Frances Tyler, age 23, the youngest Tyler descendant interviewed, considers her ancestor a dishonorable person and calls out her great-great-grandmother’s racist comments in family letters. She spent months of her online college experience going through documents, getting information from historians, and connecting with a linked descendant, someone descended from the enslaved community of Sherwood Forest. Frances’ mother agrees with her daughter unequivocally, “because there’s an ugly truth in Tyler’s story, that he was a slave owner.”

While Frances’ father, William Tyler, “believes his daughter’s opinion is more important than his own, because her generation is the future,” he would rather focus on his ancestor’s political career. Mr. Tyler’s cousins believe the tenth president should be remembered for more than his involvement with the Confederacy or his ownership of slaves. 
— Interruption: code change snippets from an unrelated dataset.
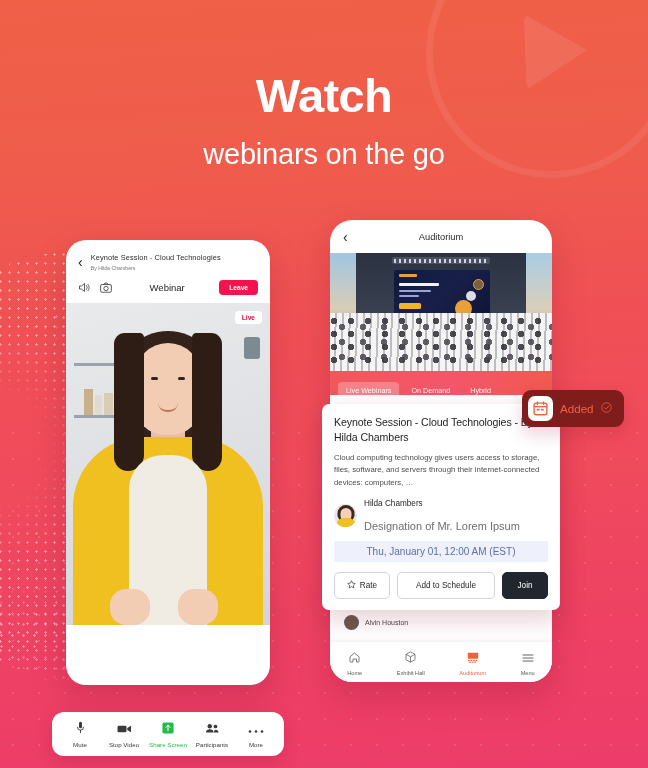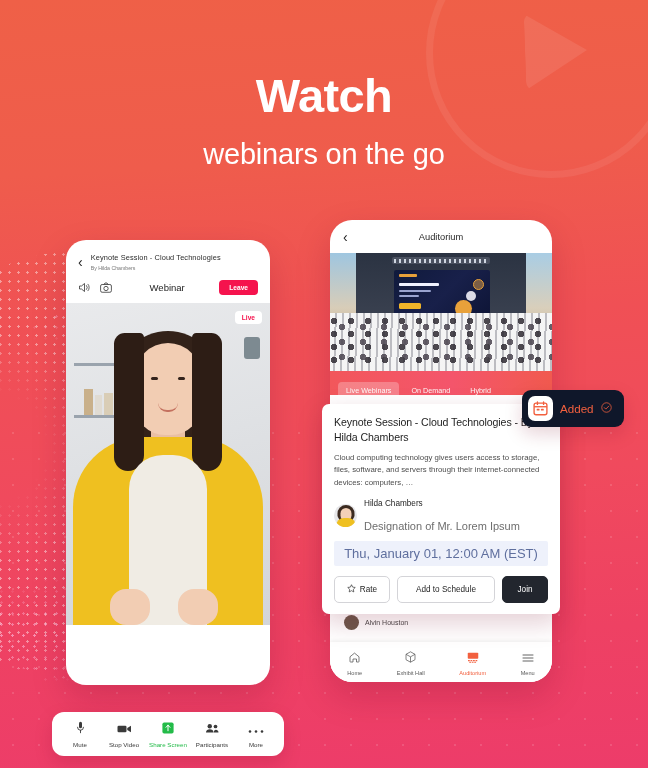--- a/index.html
+++ b/index.html
@@ -195,37 +195,37 @@
   .sc-desc { font-size: 7.8px; color: #4d4d4d; line-height: 1.58; margin-top: 7px; }
   .sc-speaker { display: flex; align-items: center; gap: 7px; margin-top: 10px; padding-bottom: 9px; }
   .sc-av { width: 23px; height: 23px; border-radius: 50%; overflow: hidden; position: relative; background: #e7e7ea; flex: none; }
   .sc-av i { position: absolute; left: 50%; transform: translateX(-50%); }
   .sc-av .h { top: 1px; width: 17px; height: 16px; background: #3b2a20; border-radius: 9px 9px 6px 6px; }
   .sc-av .f { top: 4px; width: 11px; height: 13px; background: #f3d0b6; border-radius: 6px; }
   .sc-av .b { bottom: 0; width: 20px; height: 9px; background: #efc020; border-radius: 8px 8px 0 0; }
   .sc-nm { font-size: 8.2px; color: #1f1f1f; }
   .sc-dg { font-size: 11px; color: #6e6e6e; margin-top: 12px; }
   .sc-date {
-    background: #eef1fb; color: #5f6f9e; font-size: 13px;
+    background: #eef1fb; color: #5f6f9e; font-size: 10px;
     text-align: center; padding: 5px 0; border-radius: 2px;
   }
   .sc-actions { display: flex; gap: 7px; margin-top: 10px; }
   .sc-btn {
     border: 1px solid #d4d4d8; background: #fff; border-radius: 5px;
     font-size: 8.2px; color: #1f1f1f; padding: 7px 6px; text-align: center;
     display: flex; align-items: center; justify-content: center; gap: 4px;
   }
   .sc-rate { width: 56px; }
   .sc-sched { flex: 1; }
   .sc-join { width: 46px; background: #22262e; border-color: #22262e; color: #fff; }
 
   .added-badge {
     position: absolute; left: 522px; top: 390px; z-index: 11;
     display: flex; align-items: center; gap: 7px;
-    background: #0f172a; border-radius: 9px; padding: 6px 12px 6px 6px;
+    background: #7f1d1d; border-radius: 9px; padding: 6px 12px 6px 6px;
     box-shadow: 0 7px 18px rgba(120,10,40,0.18);
   }
   .ab-ic {
     width: 25px; height: 25px; border-radius: 7px; background: #fff;
     display: flex; align-items: center; justify-content: center; flex: none;
   }
   .ab-txt { font-size: 11.6px; color: #f2603f; white-space: nowrap; }
   .ab-chk { color: #f2603f; font-size: 9.5px; }
 </style>
 </head>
Read more about President Tyler and how some of the contemporary Tylers prefer to remember their ugly and complicated family heritage.  

Story sources

One thought on “Remembering Our Enslaver Ancestors: Which Facts Define Them? A Look at the Differing Viewpoints of the Descendants”

  1. Dr.Anderson,
    Would it be possible to converse with you briefly regarding the Hofwyl Broadfield Plantation? I am researching the history of the mediate area and it’s earliest colonial occupancy predating the plantation. If so please reach out to George Mathews at

    Much thanks!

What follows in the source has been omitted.